Here's Maja trying on a new winter hat (the really soft pink one Sara gave us is getting a bit small)...
Here is Maja trying to eat the burp cloth (maybe I should have fed her longer)...
And here is Maja learning to eat the "Friday Nights with Teta" specialty, Pasta Shuta...

4 Comments:

At 8:16 am, Anonymous Anonymous said...

Don't worry...things will get better. It's just new, exciting & fustrating!!! Not to worry.

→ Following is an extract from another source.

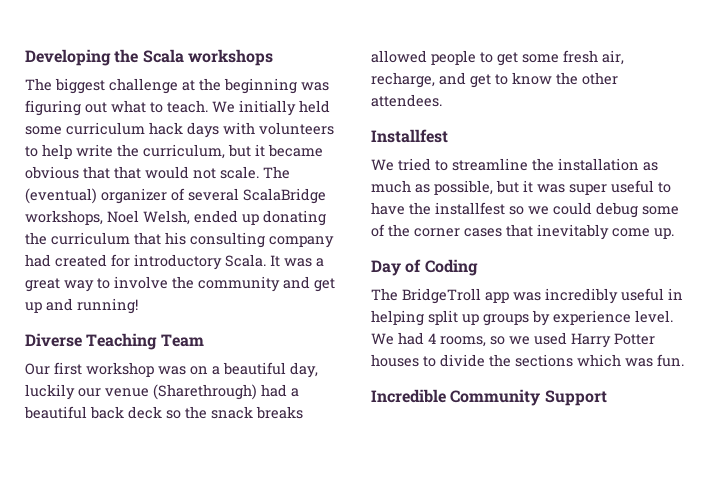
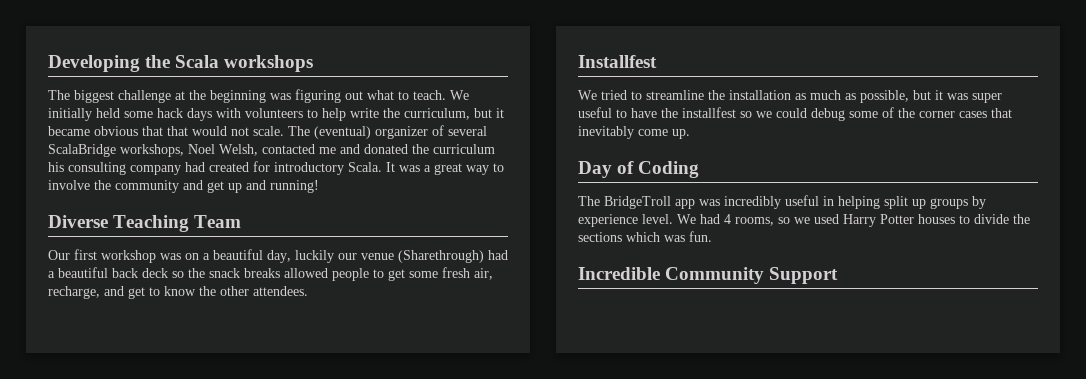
[66,122,145,135] curriculum -> (153, 114) none
[194,210,326,226] ended up donating -> [262,144,408,154] contacted me and donated
[134,232,161,245] that -> (495, 149) none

P.S. I'm available for any babysittng required...and don't worry I'll try to spoil her too much. Call me anytime!! :)

 
At 7:25 pm, Blogger Karine said...

Hi Erin,

I hear your frustration. David had been waking up every hour and a half to 2 hours for almost the entire month of November. I thought I was going insane. Hence the reason I gave in to the ferber method (Maya's too young for it). All I can tell you is that their routines keep changing and she may stop waking up so often soon enough. Hang in there and call me anytime...

 
At 9:46 pm, Anonymous Anonymous said...

This comment has been removed by a blog administrator.

 
At 9:46 pm, Anonymous Anonymous said...

Erin,
I don't remember talking to you much about Deanna, but month 2 to 4 were hell for me. The number of times I wanted to throw her against a wall...the crying did not stop no matter what we did. I don't think bad of any mother that has these thoughts. We all go through it and it passes. We didn't change anything in our routine, one day she just got over it. Can I just tell you that at 18 months (Deanna's age now) you are crying for different reasons. She is talking and can tell you what is wrong; she sleeps during the night - all night; she does something new everyday that makes you so proud. I never want the first 6 months back when I know how much better things get after that. Hang in there!
Amy (Loconte):)
P.S. When the hell am I going to visit. She is going to grow out of the clothes I got for her!!